The impulse-image sits, in Deleuze's scheme, between the affection-image and the action-image: not yet organized into purposeful deeds, no longer mere feeling, but the eruption of pure drive — appetite, cruelty, fetish, compulsion — through the crust of civilization. Its home is naturalism, the tradition (from Zola onward) that sees the social world as a thin layer over a brutal "originary world" of instinct and degradation, and that delights in tearing the layer open. Deleuze's exemplar is Luis Buñuel, the surrealist who spent a career exposing the savagery beneath bourgeois decorum, and Erich von Stroheim, whose Greed watches civilized people rot into pure animal avarice in a desert.
Buñuel is the great anatomist of the world beneath the world. From the eye sliced open in Un Chien Andalou to the street children's casual savagery in Los Olvidados, the holy masochism of Viridiana, the fetishistic compulsions of Belle de Jour, and the dinner guests who simply cannot leave the room in The Exterminating Angel, Buñuel's whole project is the impulse-image: the revelation that drives — sexual, violent, irrational, compulsive — are always erupting beneath the social performance, that the dinner party and the convent and the marriage are masks over an originary world of appetite that the surrealist camera takes savage pleasure in unmasking. His people are governed not by their stated values but by impulses they cannot name or control, and the films are the spectacle of the crust cracking.
Deleuze noted that the impulse-image has a thinner afterlife than his other concepts, but its modern descendants are unmistakable and have given it a chilling new register. Yorgos Lanthimos films originary worlds with a clinical, deadpan cruelty — Dogtooth builds an entire family as a closed system of warped drives and invented rules, The Lobster and The Killing of a Sacred Deer treat human compulsion and ritual cruelty with an affectless precision that is more disturbing than Buñuel's surrealist glee. The Safdie brothers' Uncut Gems is pure impulse — a man driven by a compulsion he cannot govern straight off a cliff, the originary world of addiction and appetite filmed as relentless anxiety. The modern impulse-image trades Buñuel's mischief for a cold, naturalist horror: the same revelation that drive rules beneath the surface, now filmed without the wink.
This is the impulse-image's permanent power and its discomfort: it insists that the social world is a performance over a substrate of raw drive, and it films the substrate breaking through. We like to believe in our reasons, our values, our civilized control — and this strand of cinema, from Buñuel's slashed eye to Lanthimos's deadpan cruelty, keeps showing us the appetites and compulsions and cruelties that actually move us beneath the reasons we give. It is the cinema of the beast under the manners, the world beneath the world, and its enduring provocation is the suggestion that the beast is not an aberration but the foundation — that the manners are the costume, and the impulse is the body wearing it.
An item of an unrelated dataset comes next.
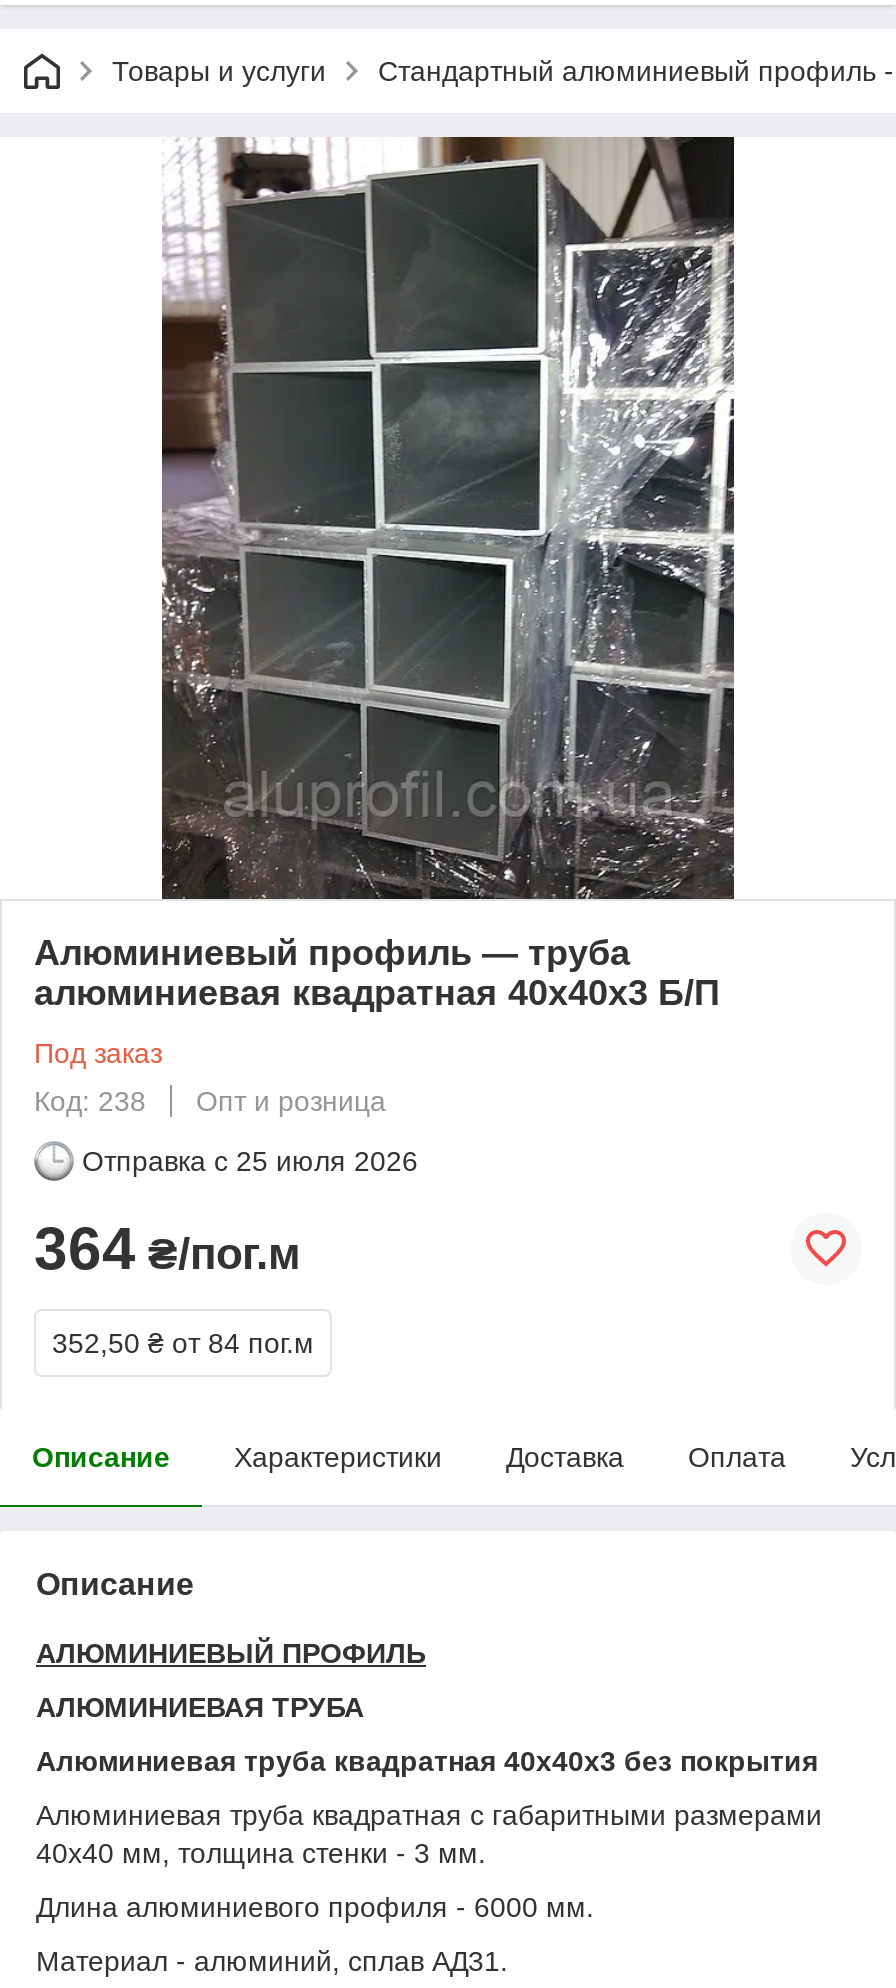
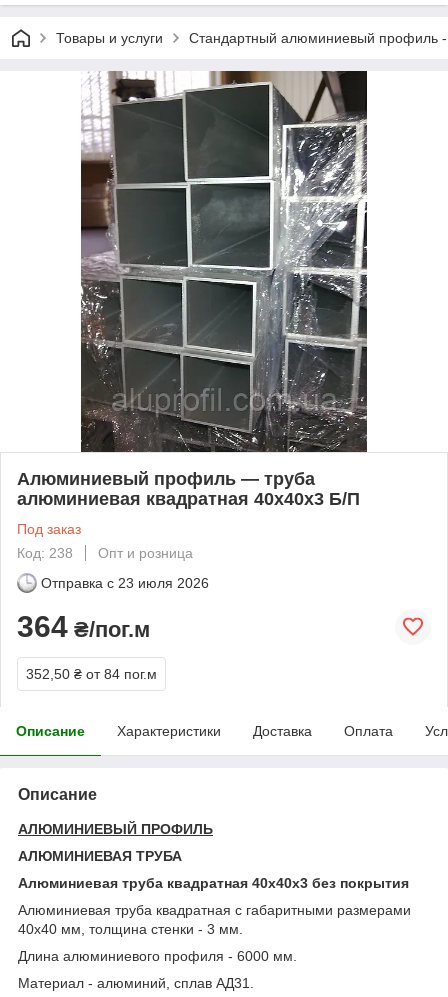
- Отправка с 25 июля 2026
+ Отправка с 23 июля 2026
The line: Greed → Un Chien Andalou → Los Olvidados → The Exterminating Angel → Belle de Jour → That Obscure Object of Desire → Dogtooth → Uncut Gems
This line crosses:
- The Film That Accuses You — Haneke's cold anatomies of cruelty and complicity share the impulse-image's clinical naturalism, the social crust pulled back to show the drive beneath.
- When Nothing Happens — both are Deleuzian image-types being carried forward to films he never saw; the opsign drains action into seeing, the impulse-image floods it with drive.
Read through: Gilles Deleuze, Cinema 1 (the impulse-image; the originary world) · writing on Buñuel and surrealist cinema.
A note on the argument: the impulse-image and the "originary world" are Deleuze's, anchored in Buñuel and Stroheim. The line forward to Lanthimos and the Safdies is this atlas's mapping (Deleuze noted the concept's thin scholarly afterlife); it is argued as ours, not attributed to him.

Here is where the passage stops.